Le thé a toujours eu dans mon cœur une place prépondérante ; en effet, depuis la découverte de cultures asiatiques lors de mon adolescence, j’ai appris à apprivoiser cette boisson aussi versatile que variée.
De par mes séjours en Chine continentale et à Taïwan, j’ai eu l’opportunité de déguster des thés exceptionnels, rencontrer des producteurs et fréquenter des maisons de thés et des boutiques dignes de grandes caves à vins.
Cette culture du thé est un univers, à la fois gustatif mais aussi comme élément de la pharmacopée : le bon thé n’est pas que bon, il fait du bien, et chaque thé a ses propriétés.
Le thé, boisson plusieurs fois millénaire, donne des palettes aromatiques particulières, qui peuvent faire penser à certaines notes que l’on retrouve dans le vin ou le café.
Avec ses trois grandes familles principales – thé vert, thé wulong (semi-oxydé), thé noir - , l’étendue des variétés et des types de travail de la feuille en font une source vivifiante de notes, d’arômes que l’on peut accorder avec un plat, un dessert ; et que l’on peut aussi intégrer dans un plat en tant que condiment. Un empire des possibles dans le gustatif.
Au sein d’un plat, le thé est une inspiration qui constitue un élément passionnant : des notes végétales, herbacées, du torréfié, du fumé, du boisé, parfois une amertume ou une astringence bienvenue…
Le jeu autour de l’utilisation même de la feuille, en poudre, ou autour de l’infusion (chaude, tiède, froide, plus ou moins longue) permet une exploration gustative très étendue.
Nombre de combinaisons potentielles, qui en font un produit de choix dans la cuisine. J’ai à cœur de l’intégrer dans une majorité de mes plats ; aussi, utilisé en accord au sein même d’un plat, il permet de donner un relief particulier et original.
Par exemple, le thé fumé fonctionne très bien avec la pomme de terre et la crème.
Aussi, le thé vert ajoute souvent une note herbacée et végétale, qui amplifie le goût de certains produits comme le poireau, ou même certains poissons (poisson blanc et sencha). Mais chaque thé a son propre profil gustatif.
Aussi, affectionnant particulièrement cette boisson, j’ai fait le choix de proposer une carte de thés, accompagnant chaque menu dans un accord original.

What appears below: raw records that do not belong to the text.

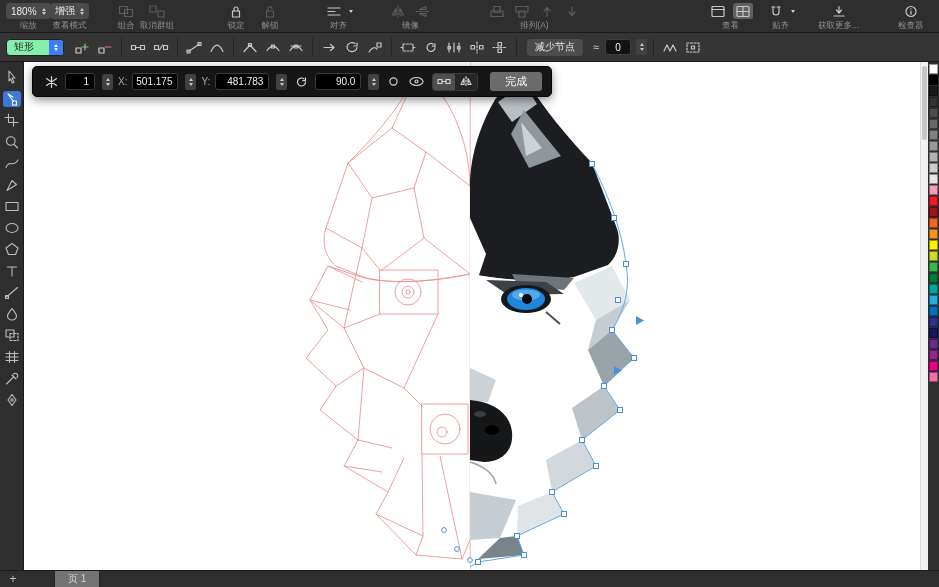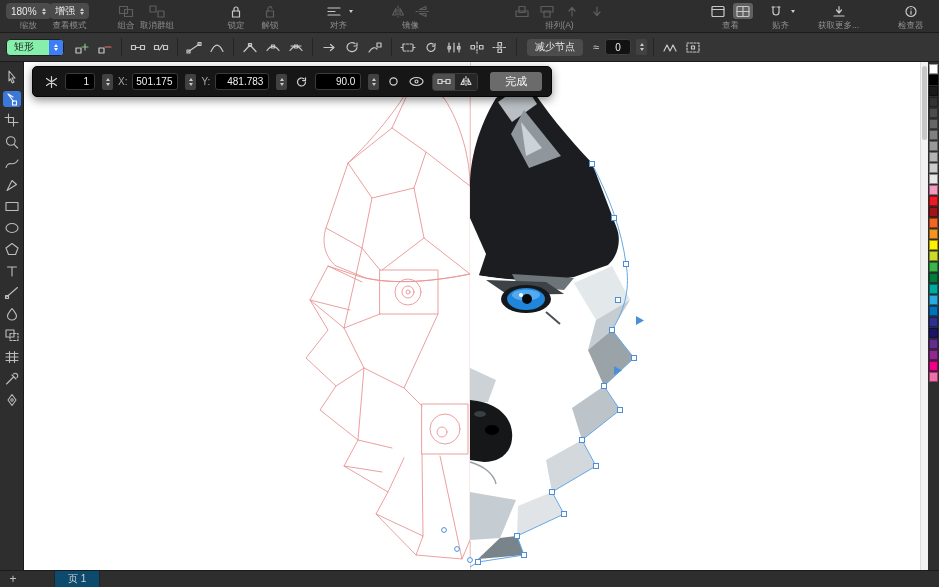"排列(A)" div.tgroup { left: 512px -> 487px }
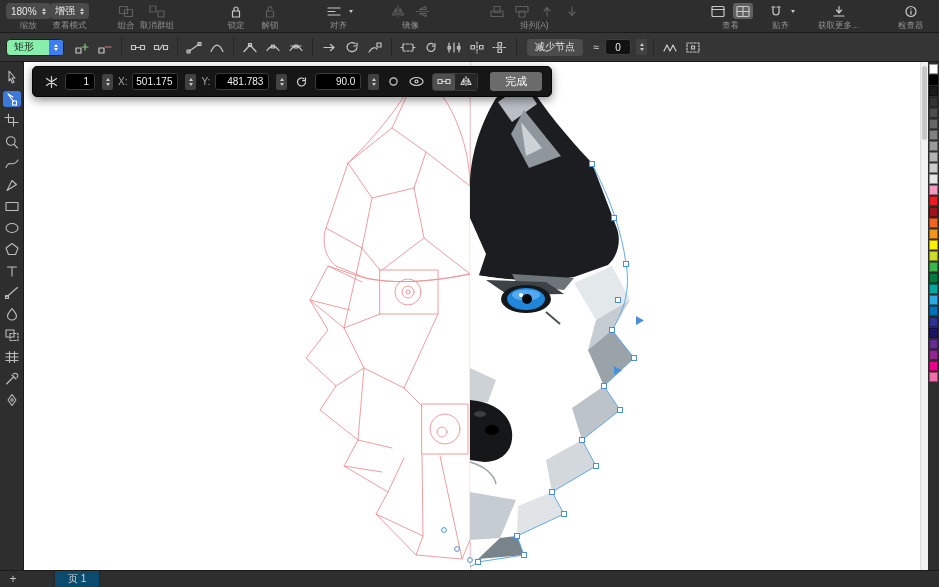"页 1" .pagetab { background: #0c4a6e -> #737373 }
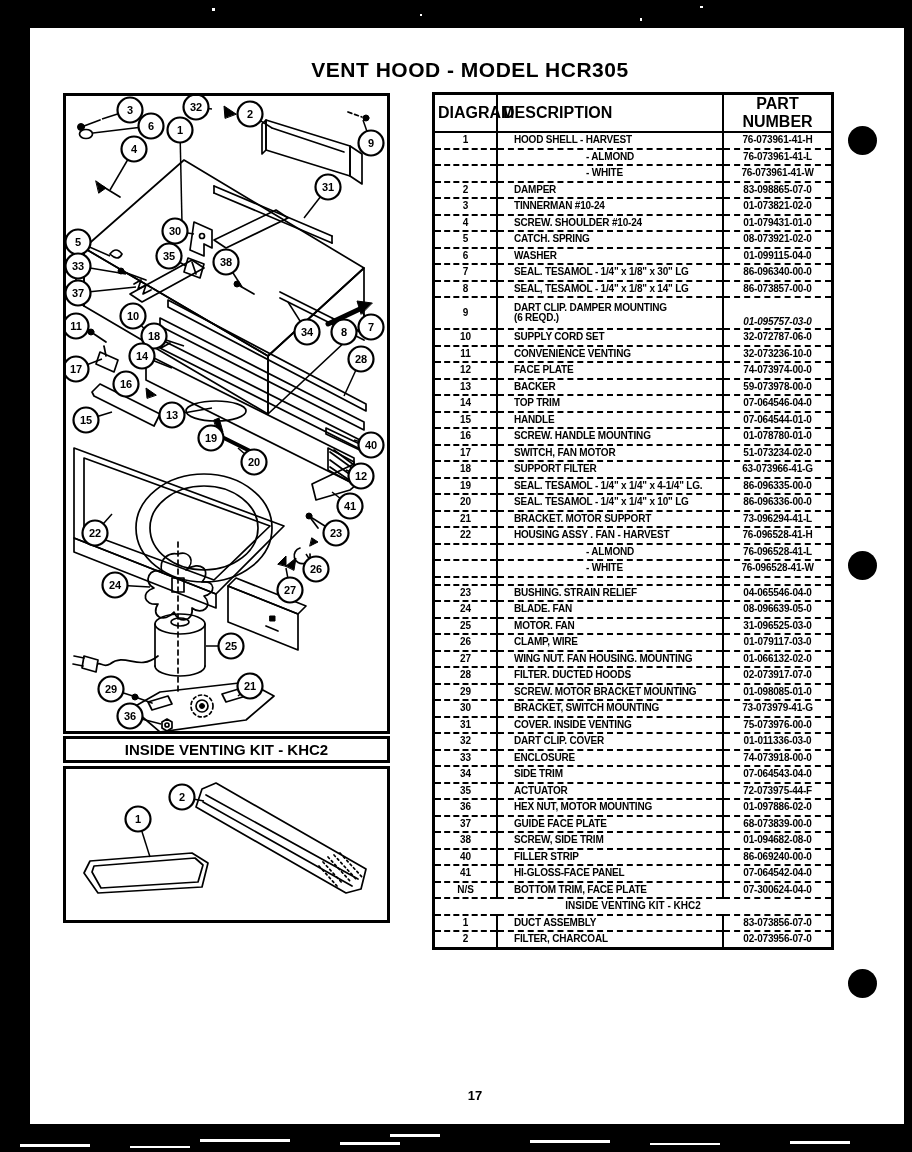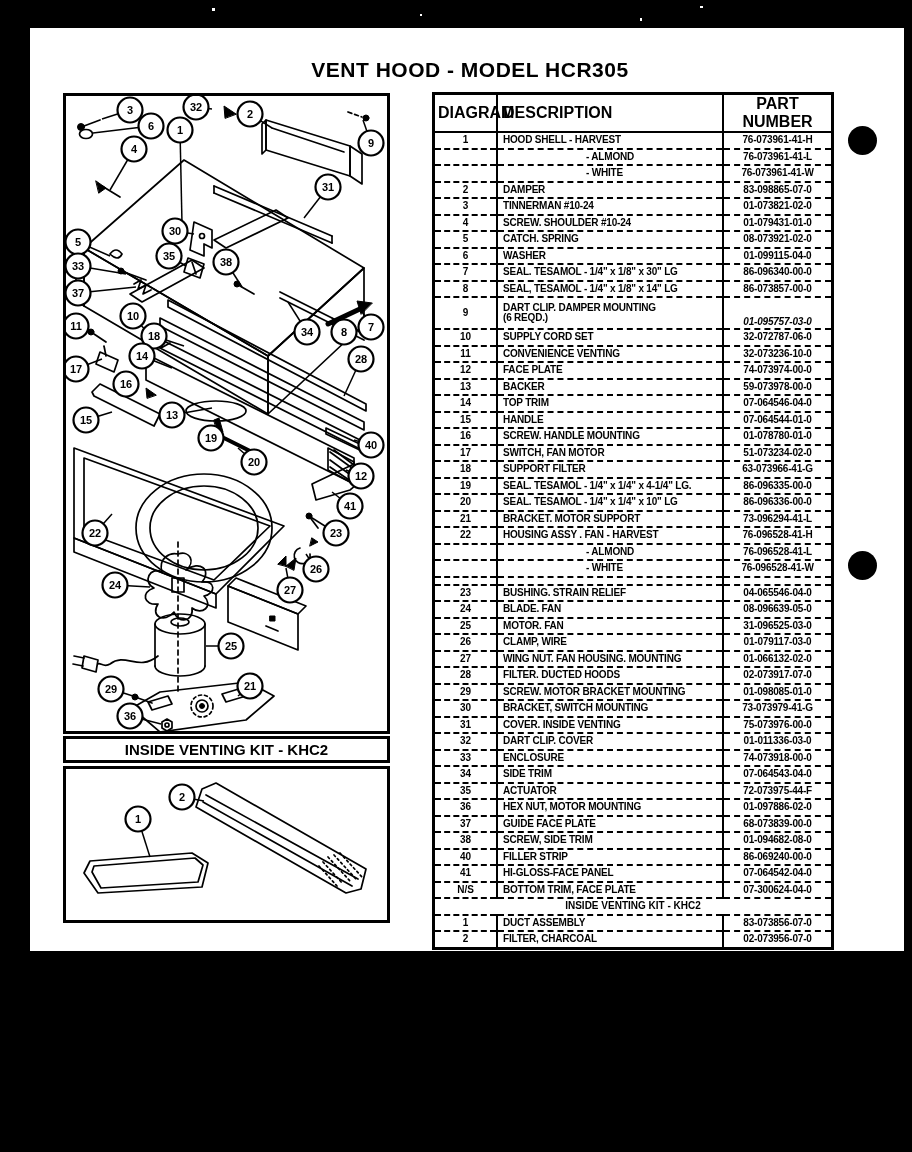"VENT HOOD - MODEL HCR305" #page { height: 951px -> 1152px }
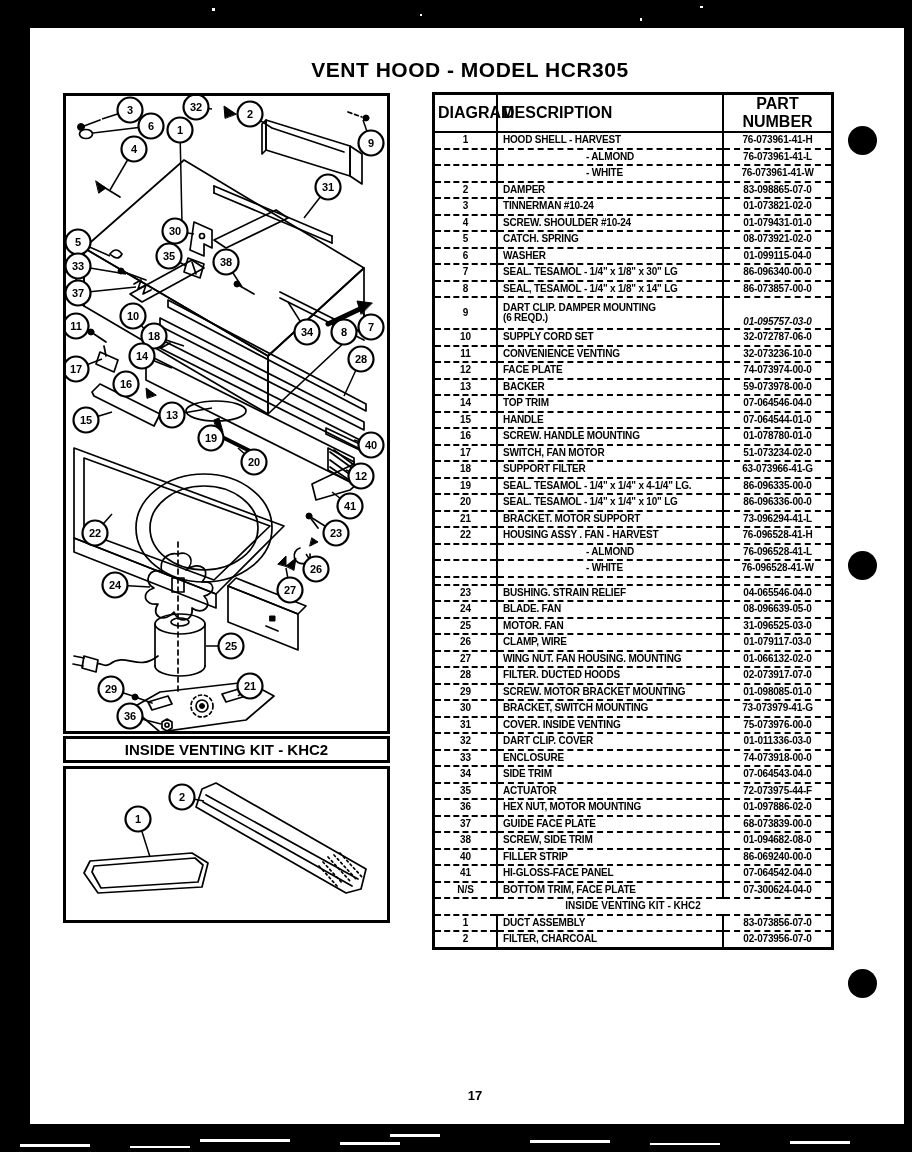"HOOD SHELL - HARVEST" td.desc { padding-left: 5px -> 16px }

En effet, le thé peut tout à fait accompagner un plat en accord, comme un vin. La différence majeure d’avec une boisson alcoolisée, c’est que la perception des notes et de la synergie de l’accord se fait un peu plus tard par rapport au vin. En effet, l’absence d’alcool donne un effet retardateur, qui incite à prendre le temps d’apprécier la dite synergie, jusqu’à ce qu’elle s’affirme dans la bouche.
De plus, la chaleur et le mode de préparation du thé permettent de jouer avec l’intensité et l’extraction des arômes.
Tout un monde à vous faire découvrir, au gré des alliances avec des plats du moment.
Je tiens d’ailleurs à remercier un ami, passionné tout autant que moi, qui me propose régulièrement de thés exceptionnels, avec qui l’échange sur l’utilisation du thé en cuisine et en accord est une richesse perpétuelle à chaque rencontre et discussion.
Merci à toi, Florian (les Thés sur Terre), de me permettre de proposer une expérience du thé originale avec tes sélections.